Book Read Free

The Anonymous Novel

Page 22

by Alessandro Barbero


  The bus was empty.

  “When does it leave?”

  “In ten minutes,” the man confidently asserted without looking at the clock. Nazar went back out into the square with his suitcase and assessed the situation. There was no one close to the bus. No passengers, no baggage. With a sigh, he turned around and wandered back towards the station, hoping that in the meantime a taxi might turn up.

  And there his fortunes changed: a small man with a black moustache signalled to him from a distance and then hurried towards him.

  “Nazar Kallistratovich?”

  “That’s me.”

  “I’m the driver; come with me. You got here early!”

  The man led him through the parked cars. He was thin and wriggled through without a problem, but the judge with his suitcase had difficulty in following him. They finally came to a halt next to a black Volga. Its bodywork had been well polished and shone in the sunlight, and the car might have appeared just out of the factory, if it weren’t for the rear window which was badly cracked from a stone or perhaps a bullet, and held together with some sellotape.

  “Please get in!”

  Nazar’s suitcase ended up on the back seat, and the judge sat next to the driver, who switched on the engine, threw it into gear with a grinding sound and left the car park in reverse, perhaps at a slightly excessive speed, or so it seemed to Nazar.

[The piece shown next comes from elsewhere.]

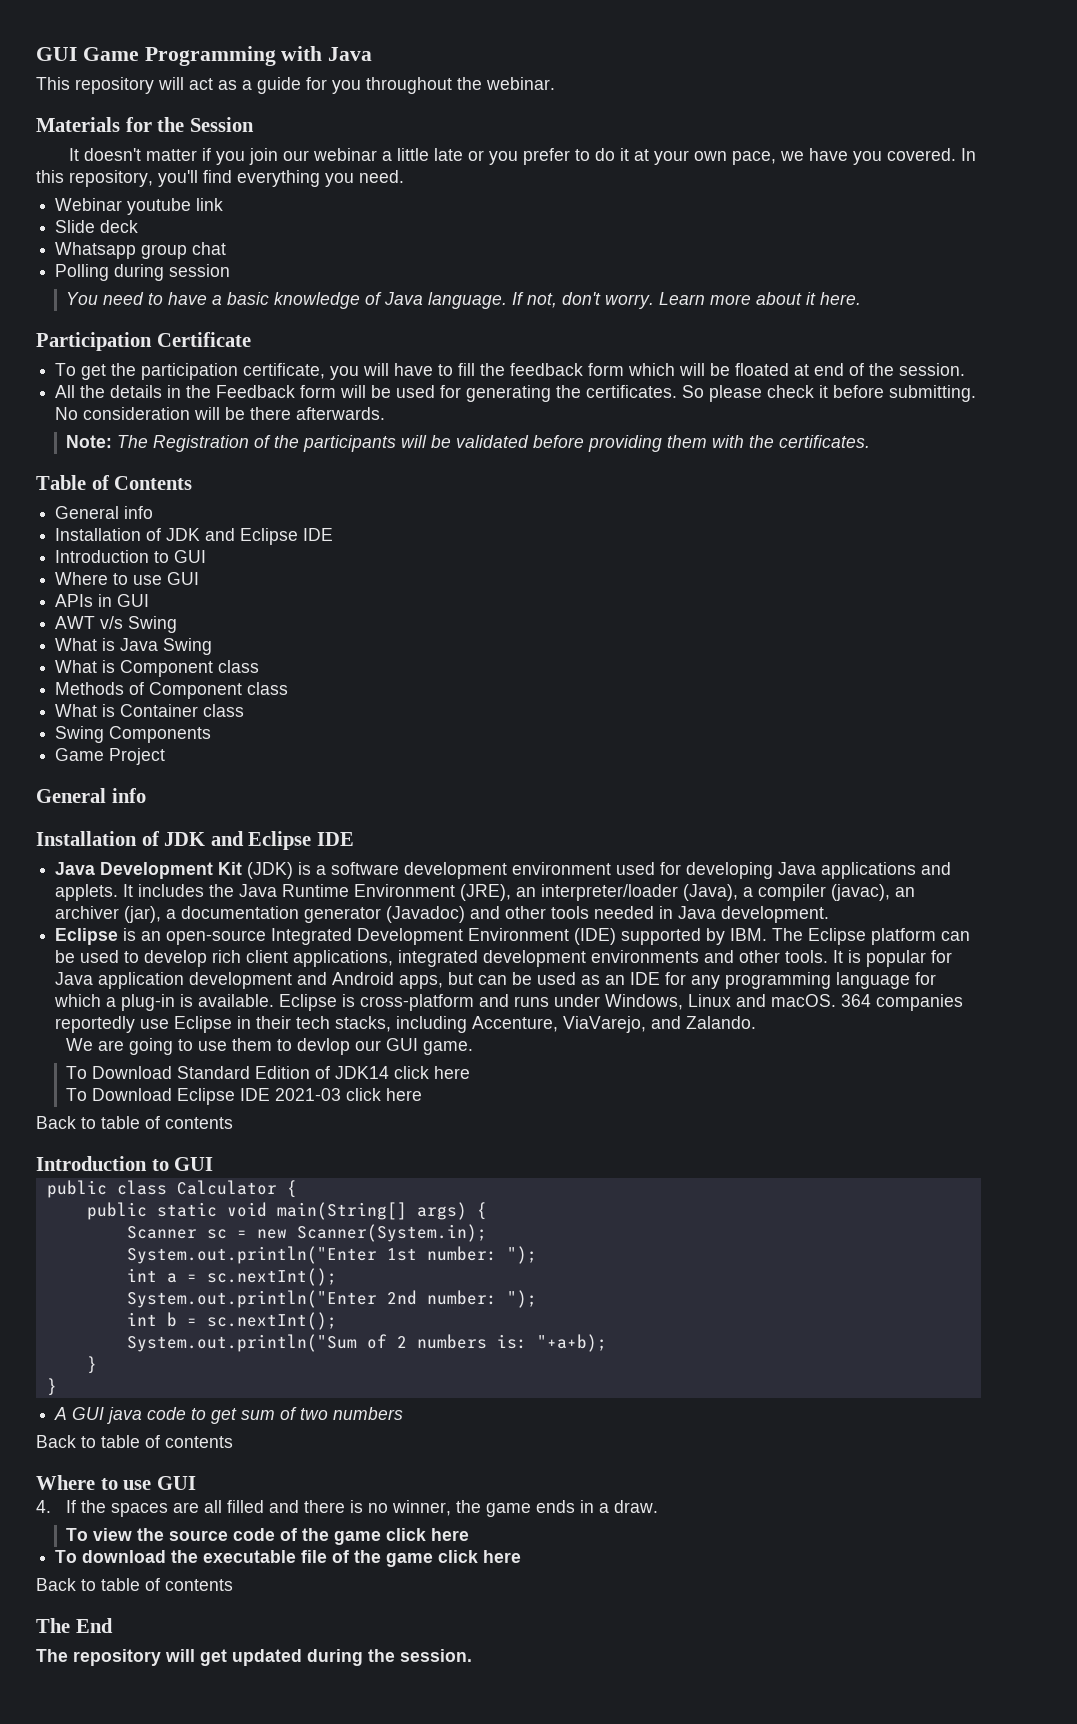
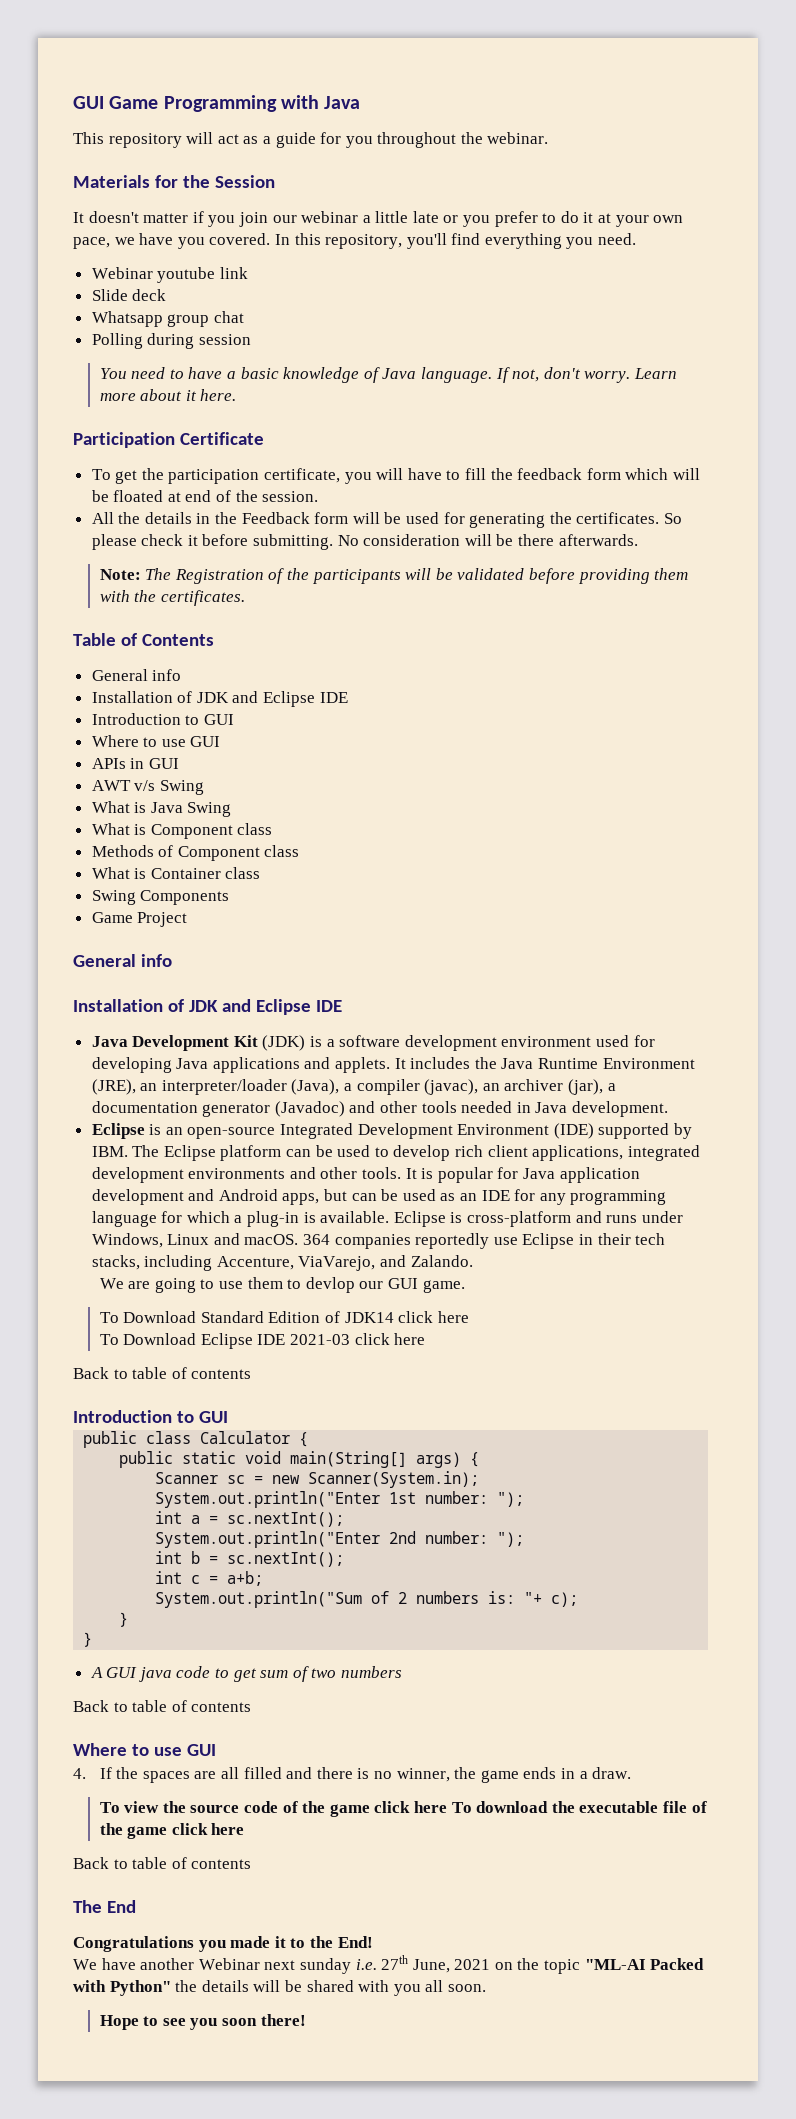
(337, 1321) none -> [155,1571,264,1586] // int c = a+b;
[536,1334,607,1352] "+a+b); -> [524,1592,579,1607] "+ c);
(470, 1534) // -> (448, 1807) none
[36,1649,472,1666] The repository will get updated during the session. -> [73,1936,373,1952] [73,1955,705,1974] [73,1980,486,1996] [99,2014,306,2030] Congratulations you made it to the End! // We have another Webinar next sunday i.e. 27th June, 2021 on the topic "ML-AI Packed with Python" the details will be shared with you all soon. // Hope to see you soon there!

  “I was about to take the bus,” the judge said, and the man looked at him with surprise.

  “It’s better not to. The buses are always full, and the drivers – well, words fail me! They don’t know how to drive, and they don’t care a damn what happens.”

  Nazar scrutinised the man. He was very young, cleanshaven and rather well dressed in jacket and tie, but he did not appear to be an educated person from the way he spoke, and he certainly wasn’t a Russian. Who knows, if you asked him, he might define himself as a Muslim. He would probably have lied to Nazar, who knew from a study carried out by the Institute of Sociology that the majority of people in such republics would declare themselves above all to be Muslims if asked to define their own identity. Not that this had anything to do with the observance of religious rites or perhaps even belief in God, but it was a stronger identity than the one certified by the red cover of a Soviet passport.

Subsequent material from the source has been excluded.